If you don’t make choices and just let things happen, what that really means is that you spend your life being buffeted by the effects of other people’s choices.
Choices can be scary. What if you choose the wrong thing? Then what? The good news is that every other person on the planet feels the same way you do. The only people who aren’t worried that they’ll make mistakes are the malignant narcissists.
You will make mistakes. You will make choices you wish you hadn’t. Everyone does. Everyone. But if you can learn from your mistakes, and course correct when you need to, you’ll be OK.June 10, 2019 at 3:52 pm #845059Celeste95Guest
@MP thank you for your kind words.
I agree with both you and @kate and
Really appreciate you taking your time to reply and give advice!June 10, 2019 at 3:55 pm #845060Celeste95Guest
That’s a really good way to look at things, sometimes I do feel a bit alone in my feelings but don’t think that everyone else has to make these decisions too.
Thanks for your response it’s really helpful and something to definitely think aboutJune 10, 2019 at 4:28 pm #845061anonymousseParticipant
Yeah, I think not making a decision-being passive-IS making a decision. You’re choosing to stay the course, although you aren’t feeling happy or satisfied in the relationship.
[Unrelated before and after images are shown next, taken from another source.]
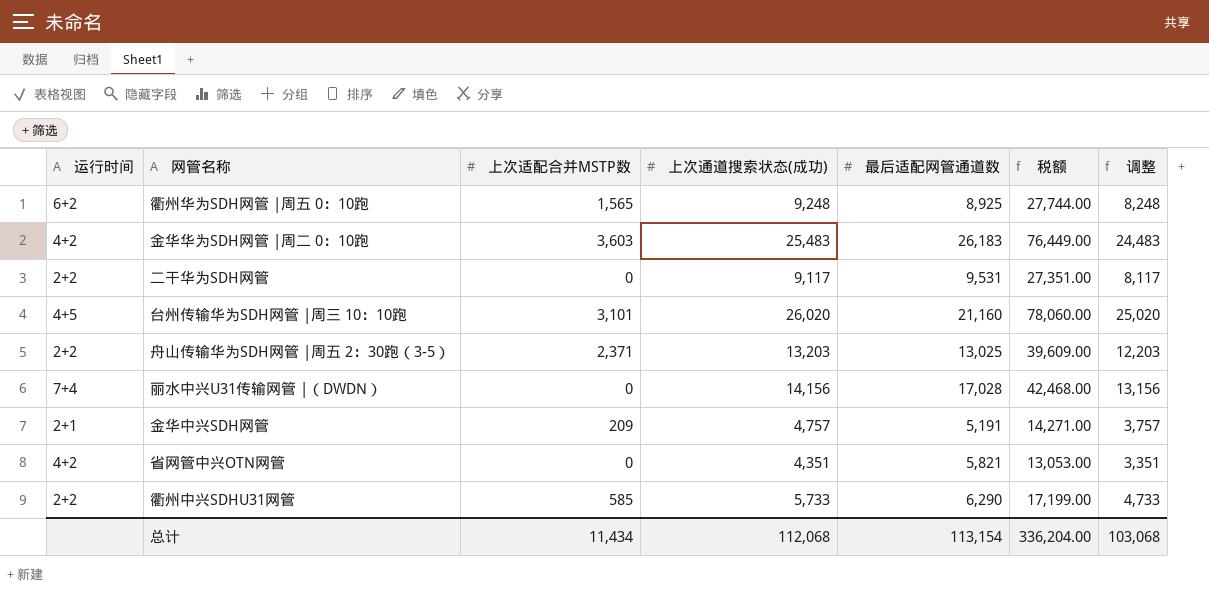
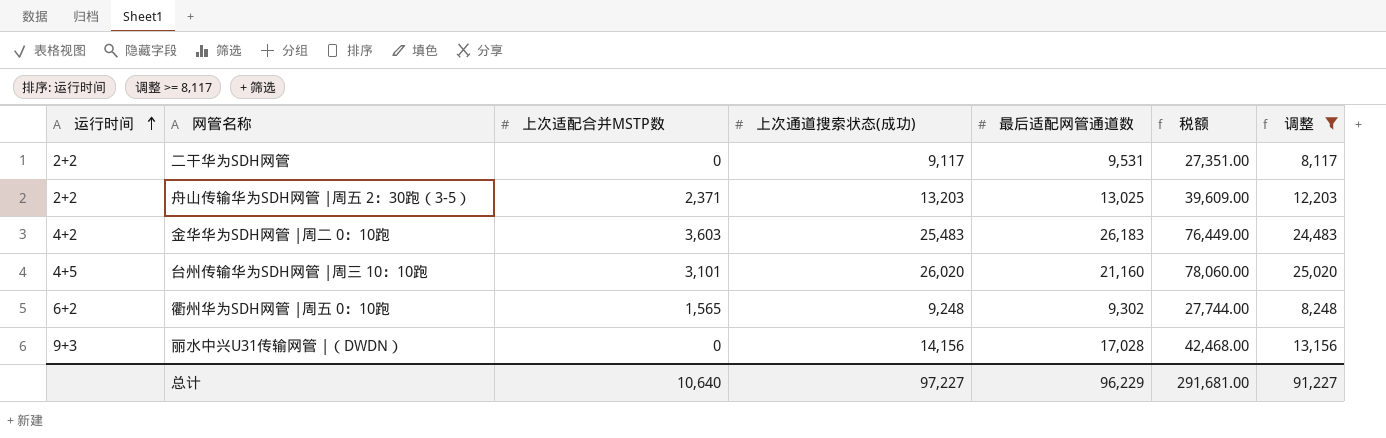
filter: none -> 调整 >= 8,117
row order: none -> 运行时间 ascending
衢州华为SDH网管 |周五 0：10跑 | 最后适配网管通道数: 8,925 -> 9,302
丽水中兴U31传输网管 |（DWDN） | 运行时间: 7+4 -> 9+3
总计 | 上次适配合并MSTP数: 11,434 -> 10,640
总计 | 上次通道搜索状态(成功): 112,068 -> 97,227
总计 | 最后适配网管通道数: 113,154 -> 96,229
总计 | 税额: 336,204.00 -> 291,681.00
总计 | 调整: 103,068 -> 91,227

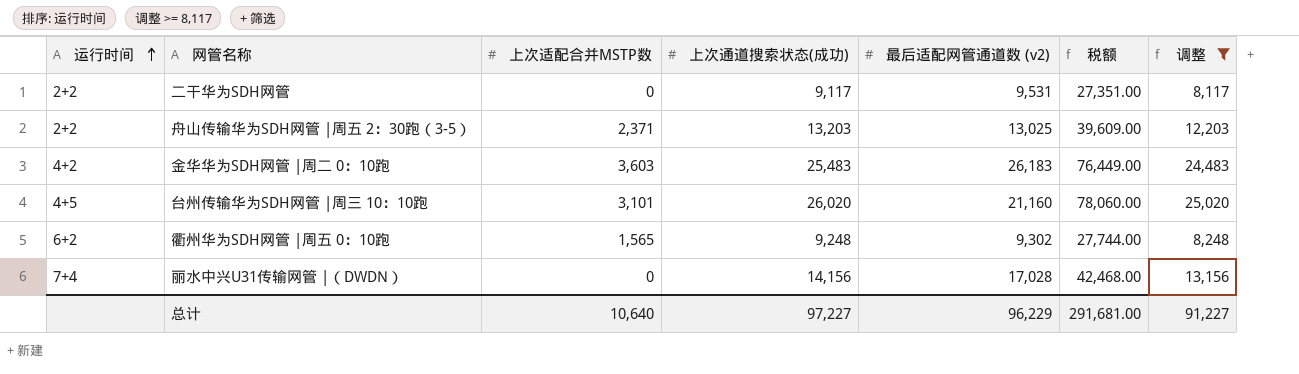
column name: 最后适配网管通道数 -> 最后适配网管通道数 (v2)
丽水中兴U31传输网管 |（DWDN） | 运行时间: 9+3 -> 7+4

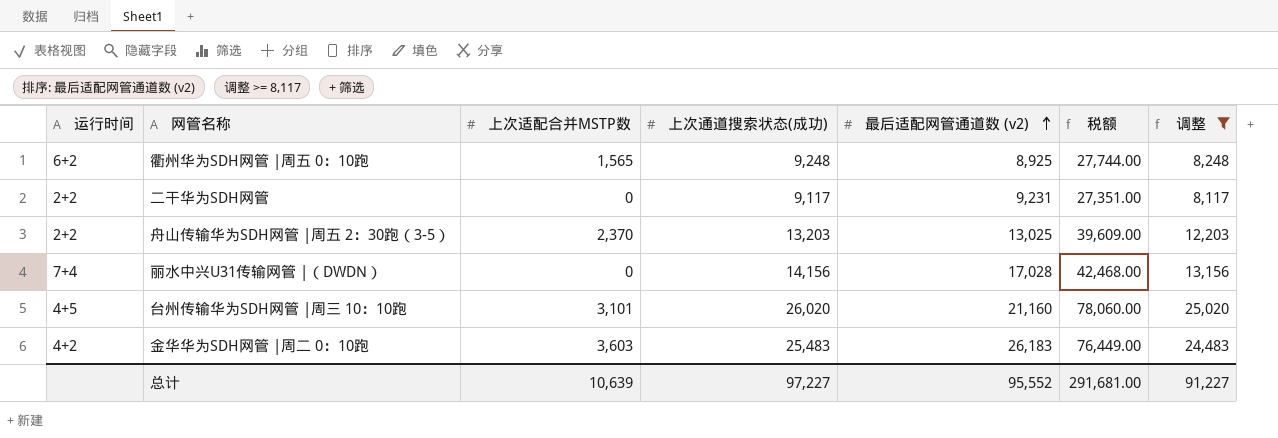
row order: 运行时间 ascending -> 最后适配网管通道数 (v2) ascending
衢州华为SDH网管 |周五 0：10跑 | 最后适配网管通道数 (v2): 9,302 -> 8,925
二干华为SDH网管 | 最后适配网管通道数 (v2): 9,531 -> 9,231
舟山传输华为SDH网管 |周五 2：30跑（3-5） | 上次适配合并MSTP数: 2,371 -> 2,370
总计 | 上次适配合并MSTP数: 10,640 -> 10,639
总计 | 最后适配网管通道数 (v2): 96,229 -> 95,552

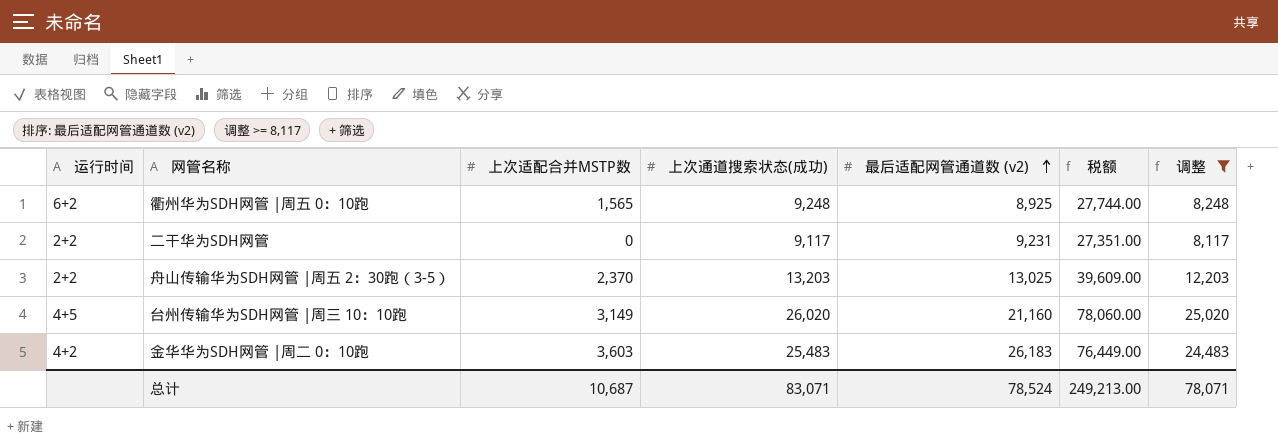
row 丽水中兴U31传输网管 |（DWDN）: 7+4 | 0 | 14,156 | 17,028 | 42,468.00 | 13,156 -> none
台州传输华为SDH网管 |周三 10：10跑 | 上次适配合并MSTP数: 3,101 -> 3,149
总计 | 上次适配合并MSTP数: 10,639 -> 10,687
总计 | 上次通道搜索状态(成功): 97,227 -> 83,071
总计 | 最后适配网管通道数 (v2): 95,552 -> 78,524
总计 | 税额: 291,681.00 -> 249,213.00
总计 | 调整: 91,227 -> 78,071

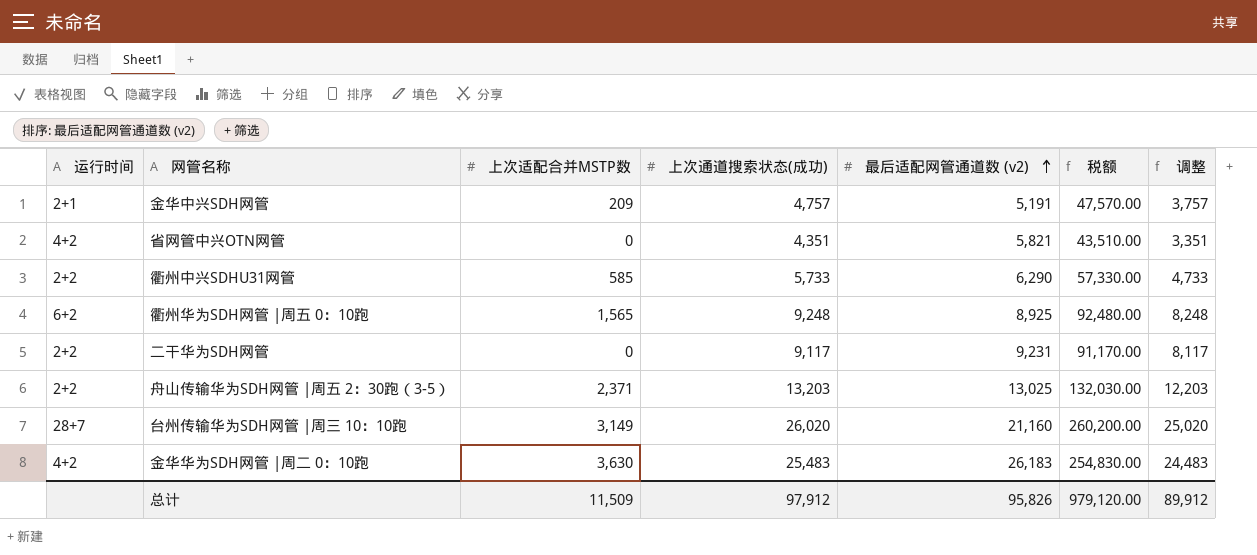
filter: 调整 >= 8,117 -> none
column 税额 | formula: [上次通道搜索状态(成功)] * 3 -> [上次通道搜索状态(成功)] * 10
舟山传输华为SDH网管 |周五 2：30跑（3-5） | 上次适配合并MSTP数: 2,370 -> 2,371
台州传输华为SDH网管 |周三 10：10跑 | 运行时间: 4+5 -> 28+7
金华华为SDH网管 |周二 0：10跑 | 上次适配合并MSTP数: 3,603 -> 3,630
总计 | 上次适配合并MSTP数: 10,687 -> 11,509
总计 | 上次通道搜索状态(成功): 83,071 -> 97,912
总计 | 最后适配网管通道数 (v2): 78,524 -> 95,826
总计 | 税额: 249,213.00 -> 979,120.00
总计 | 调整: 78,071 -> 89,912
I definitely stayed in relationships much longer than necessary, but after a few shitty relationships, I started to notice my feelings sooner and saying no to things that weren’t working for me. Be it a bf or job or friendship.
I also think little sayings like “everything happens for a reason,” etc are ways we try to spin unfortunate events so that everything doesn’t seem random and chaotic. The truth is there are plenty of things that happen for no reason at all. There is not reason behind everything.
And as far as decisions and choices…we all have paths in life we didn’t take. But wouldn’t you rather shape the paths you do take?